Smith traded the lead early on with Harvard University’s Catie Schernecker. The 2021 Mass Women’s Amateur winner has been limited in competition due to injuries but looked to be in prime form in the beginning. She made birdies on three of the first four holes and finished the round at 2-over 73 for a four-way tie for second with 5-time champion Shannon Johnson, 7-time winner Tara-Joy Connelly, and junior standout Amanda Adams.
“I think I had very low expectations today. I haven’t been able to play much recently, so I just enjoyed being out here,” Schernecker said. “I think putting felt good all day. I hit a few irons close early on that kind of fell off later in the round.”

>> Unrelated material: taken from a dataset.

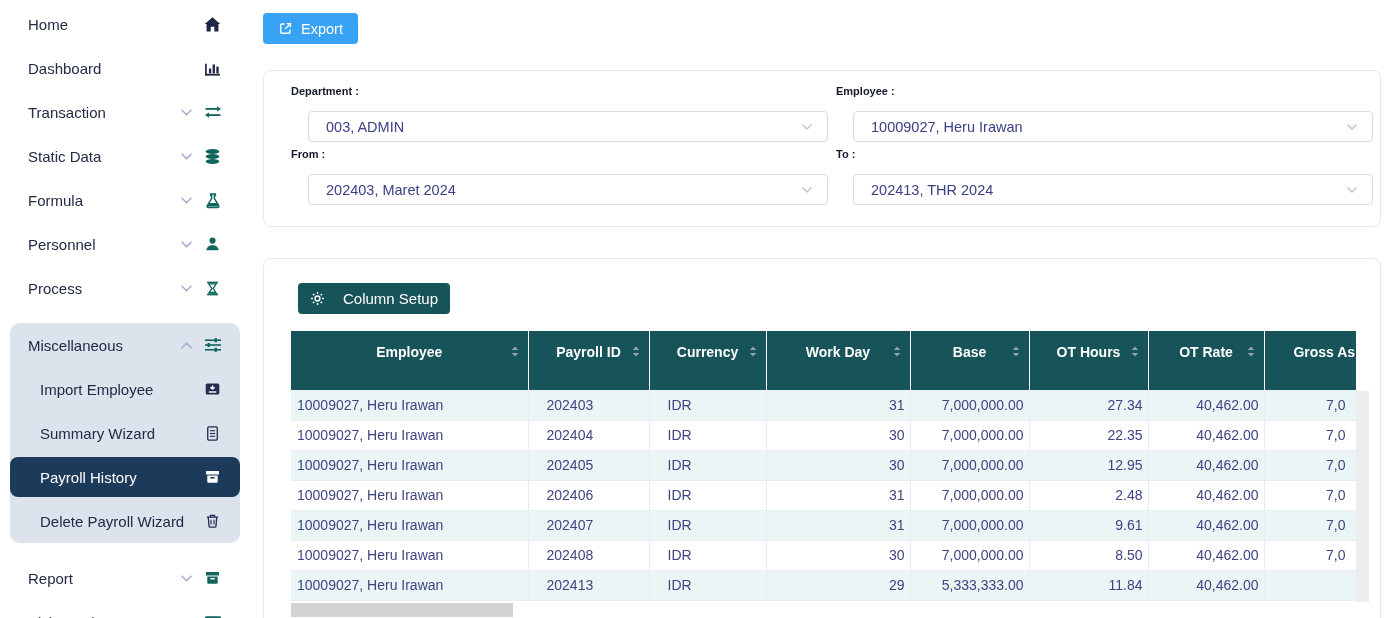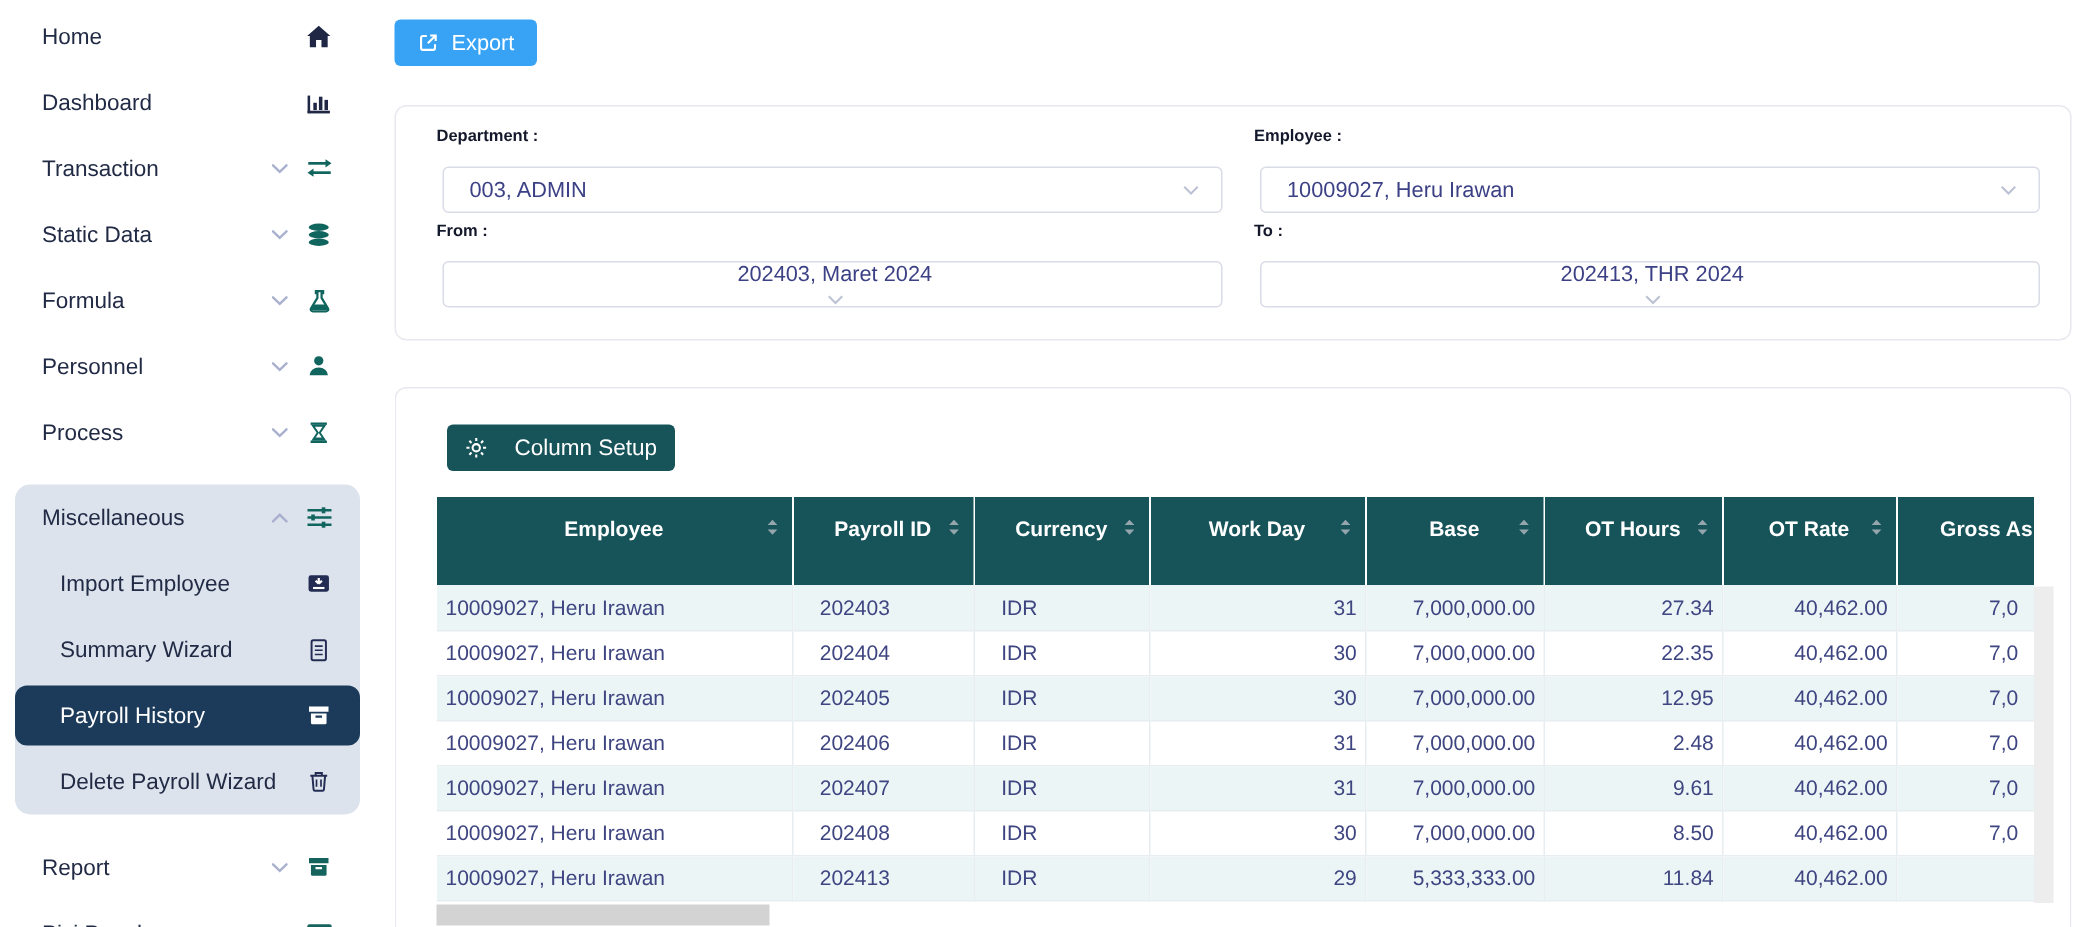"003, ADMIN" .fselect { left: 4px -> 17px }
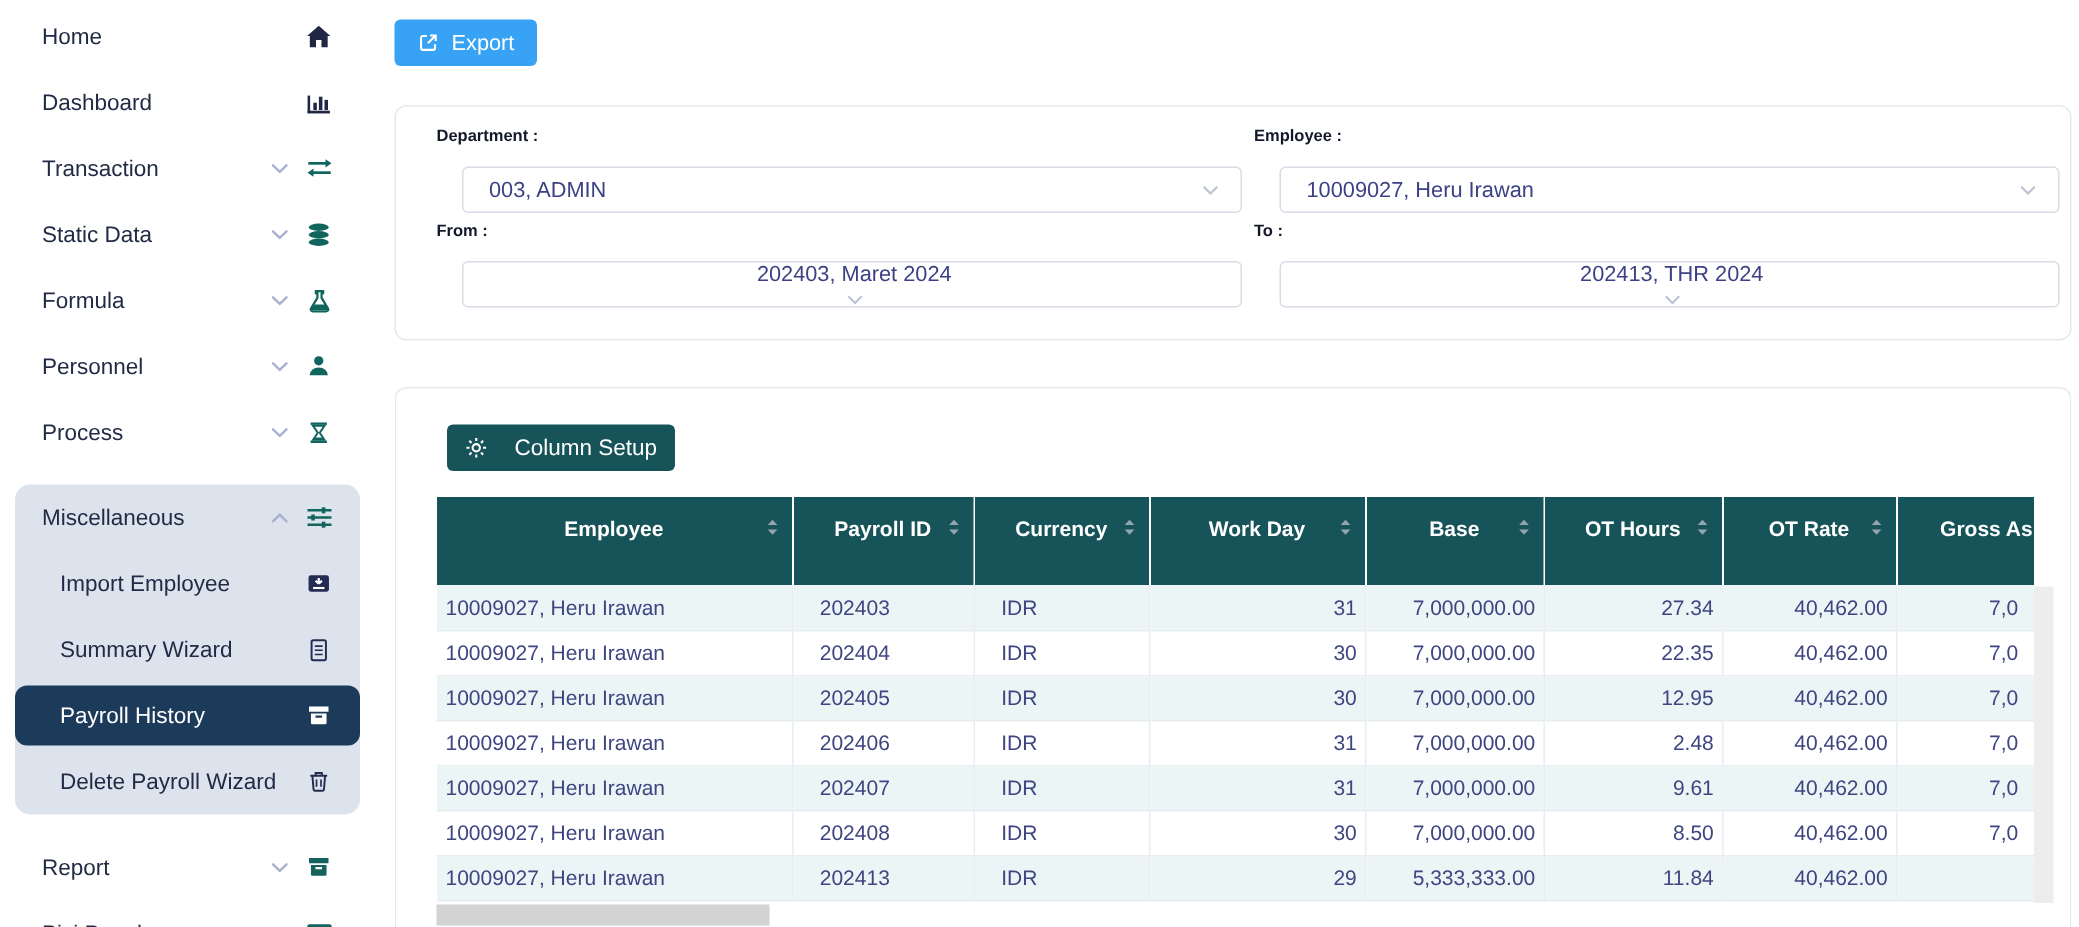"202403, Maret 2024" .fselect.r2 { flex-direction: column -> none }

She’s Catie Schernecker. She goes to Hahvahd. She’s Wicked Smahht. And Wicked good at golf. #MassGolf pic.twitter.com/NnVbMXloYq
— Mass Golf (@PlayMassGolf) June 5, 2024
Irene Haley made it a memorable first Women’s Stroke Play Championship. Haley tied Catlin with a score of 79, hitting the green in two to set up a two-putt birdie on the par-5 14th and adding another birdie on the par-3 16th.
“I just tried to stay calm,” said Haley, who is married to national-recognized LPGA Instructor Cathy MacPherson. “A lot of times in these events, I tried to do too much, so I just tried to have a good routine, take calm swings, and get some luck.”
As for experiencing the event the first time, “It’s a wonderful group of ladies in all the divisions. It’s a lot of fun. I know it’s going to be fun competition. A little tense, but still fun.”
Round 2 resumes at 7:30 a.m. Groups will be paired based on their Round 1 scores.
Cummaquid Golf Club is part of the early fabric of golf in Massachusetts, and has long been a club built exclusively for the purposes of golf.
Formed in 1895 along the scenic Route 6A byway that snakes through Cape Cod’s northern shore, Cummaquid is the oldest private golf club on Cape Cod and among the first 100 clubs in the U.S. that are still in existence today. Herbert C. Leeds, who laid out the course at Myopia Hunt Club and Joe Lloyd, the first golf professional at Essex County Club and the 1897 U.S. Open winner, are both credited with laying out the first nine holes, stretching about 3,000 along previously untamed land.
“The land … was very rough and uncultivated with plenty of blackberry vines and the outlook for fairways and putting greens was not very promising. Different lots were enclosed by stone walls,” described one report in 1899.
The name Cummaquid comes from a tribe that was a sub-group of Wampanoags. The name roughly translates to land on the other side, a reference to Sandy Point, the nearby 6.5-mile-long barrier beach with 4,700 acres of dunes, maritime forests, and marshes. The club’s arrowhead logo supposedly is a reference to arrowheads discovered along the beach.
The club remained 9-holes until 1970 when Henry Mitchell (also designed Dennis Pines) was brought in to add 9 more and give the club a layout of about 6,300 yards. In 2015, the club debuted a new 14,200-square-foot clubhouse, creating a new backdrop overlooking the 18th fairway. This replaced the old clubhouse which opened in 1945 and was about 5,000 square feet shorter than the new one.